SM: No, they don’t, because art has a way of – it just doesn’t have a stigma. If Leg Show didn’t have this immediate stigma, I probably wouldn’t feel that way. The thing about handmade images is that they have so much to say about the artist.
SC: How do women react to your work?
SM: Over the years, some of the strongest response I’ve gotten have been from women. Yet, my more recent work has alienated women – not that I’m trying to connect with them. (laughs) There’s plenty of grants here in Minnesota – it’s a good place for artists in that respect – and I’ve gotten a few grants over the years. I feel that because my recent work has been more pornographic, it’s been really hard for me to get through that grant process. On at least two occasions I knew of, women on these panels were completely disgusted.
SC: How does the Mike Diana case apply to you? Do you feel any reverberations from that?
SM: No. That was a case where he was prosecuted in the courts. Minnesota hasn’t done anything to attack artists in that way. This state has a long Left Labor tradition that goes way back.
SC: But don’t you think the attitudes that put him in jail exists in all cities?
SM: Sure. But here it’s a case of wanting to politely ignore offensive work and not dignify it with any kind of attack.
SC: Has anyone had you do work to their own specs?
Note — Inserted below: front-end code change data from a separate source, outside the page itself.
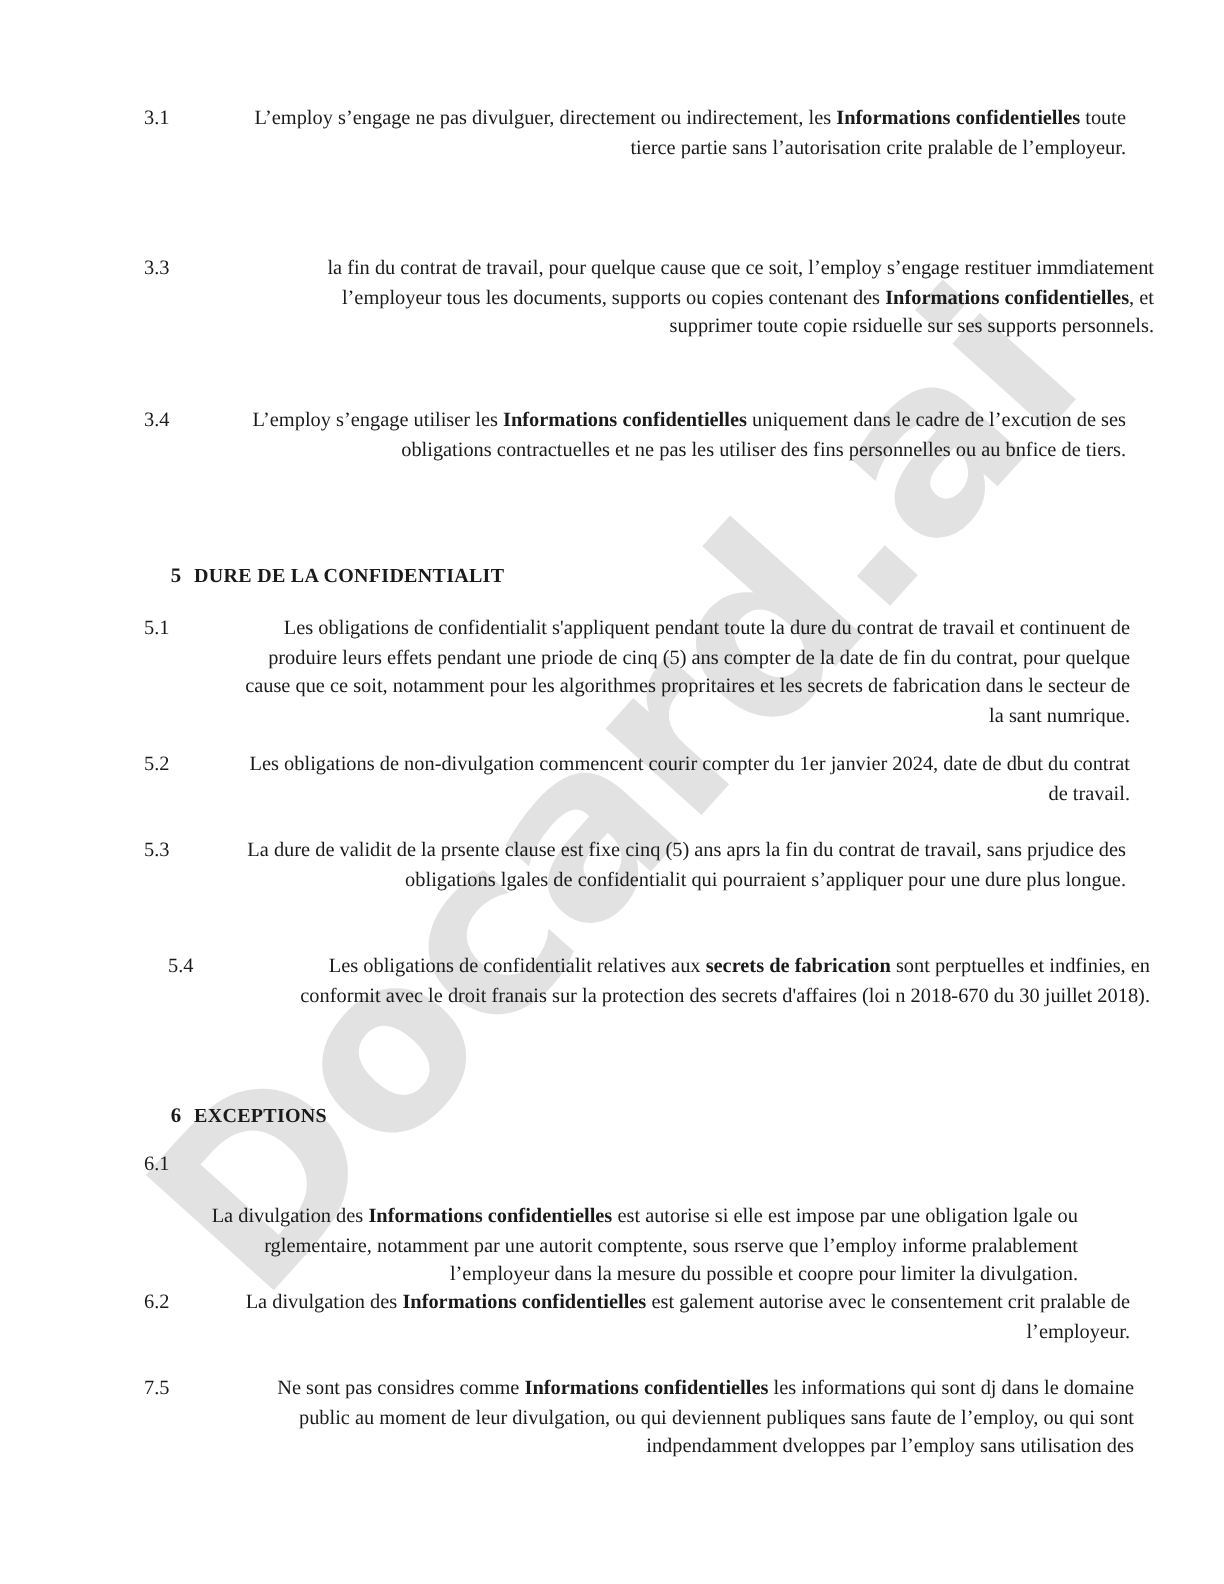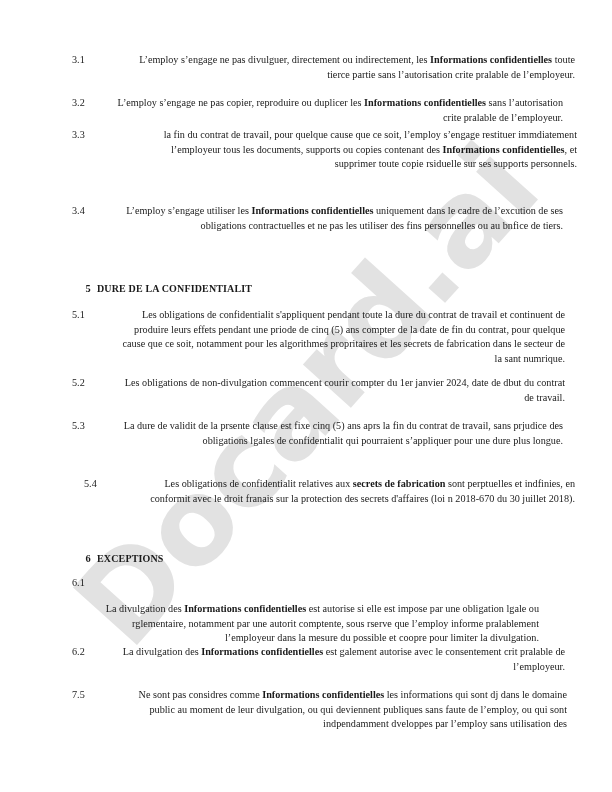--- a/index.html
+++ b/index.html
@@ -91,27 +91,23 @@
 </head>
 <body>
 
 <div class="page">
 
   <div class="watermark-layer">
     <div class="watermark-text">Docard.ai</div>
   </div>
 
   <div class="content" id="content">
-      <div class="clause" style="top: 53px; left: 72px; gap: 12px;">
+      <div class="clause" style="top: 53px; left: 72px;">
         <div class="clause-num">3.1</div>
         <div class="clause-body" style="width: 448px;"><span>L’employ s’engage  ne pas divulguer, directement ou indirectement, les </span><b>Informations confidentielles</b><span>  toute tierce partie sans l’autorisation crite pralable de l’employeur.</span></div>
-      </div>
-      <div class="clause" style="top: 96px; left: 72px;">
-        <div class="clause-num">3.2</div>
-        <div class="clause-body" style="width: 448px;"><span>L’employ s’engage  ne pas copier, reproduire ou duplicer les </span><b>Informations confidentielles</b><span> sans l’autorisation crite pralable de l’employeur.</span></div>
       </div>
       <div class="clause" style="top: 128px; left: 72px; gap: 20px;">
         <div class="clause-num">3.3</div>
         <div class="clause-body" style="width: 442px;"><span> la fin du contrat de travail, pour quelque cause que ce soit, l’employ s’engage  restituer immdiatement  l’employeur tous les documents, supports ou copies contenant des </span><b>Informations confidentielles</b><span>, et  supprimer toute copie rsiduelle sur ses supports personnels.</span></div>
       </div>
       <div class="clause" style="top: 204px; left: 72px; font-family: Liberation Serif, serif;">
         <div class="clause-num">3.4</div>
         <div class="clause-body" style="width: 448px;"><span>L’employ s’engage  utiliser les </span><b>Informations confidentielles</b><span> uniquement dans le cadre de l’excution de ses obligations contractuelles et  ne pas les utiliser  des fins personnelles ou au bnfice de tiers.</span></div>
       </div>
       <div class="heading" style="top: 282px; left: 79px;">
For example, "I’d like three young girls undressed, standing on the hood of a Volkswagon."
SM: I’ve never been any good at fulfilling other people’s visions. I don’t put my heart into it when it’s not my vision.
SC: There tends to be a lot of defecation going on in you pieces. Is it fetishistic or representational for you?
SM: Both. For years, when I’d draw some orgy scene in a sketchbook, there’d always be someone shitting while getting screwed. Like I said, in recent years I’ve been culling more from these private drawings. I’ve painted pictures with this scatological subject matter and come to see that it’s connected self-degradation. I’ve done pool scenes where there’s all sorts of things going on – people swimming, people drying themselves off after getting out of the pool – and there’ll be some girl crapping into a bowl while some attendant is holding it in place for her. I’m just imagining these girls crapping on this paradigm of mine.
SC: What about "Creative Children"? That to me, is a flagstone of your career.
SM: There, I wasn’t trying to make a social comment, but I was trying to show these girls are the gods of their world and are producing men out of their own poop. It’s creating a myth.
SC: Do you get feelings of guilt from doing this work?
SM: Oh yeah.
SC: But you’ve said acting out any of those images is impossible for you.
SM: Yeah, it’s impossible for me for many reasons. Growing up disabled, I know what it’s like to have a rough time of it as a kid. For me to impose adult sexuality on a kid would be impossible to do. But I do think I am a pervert.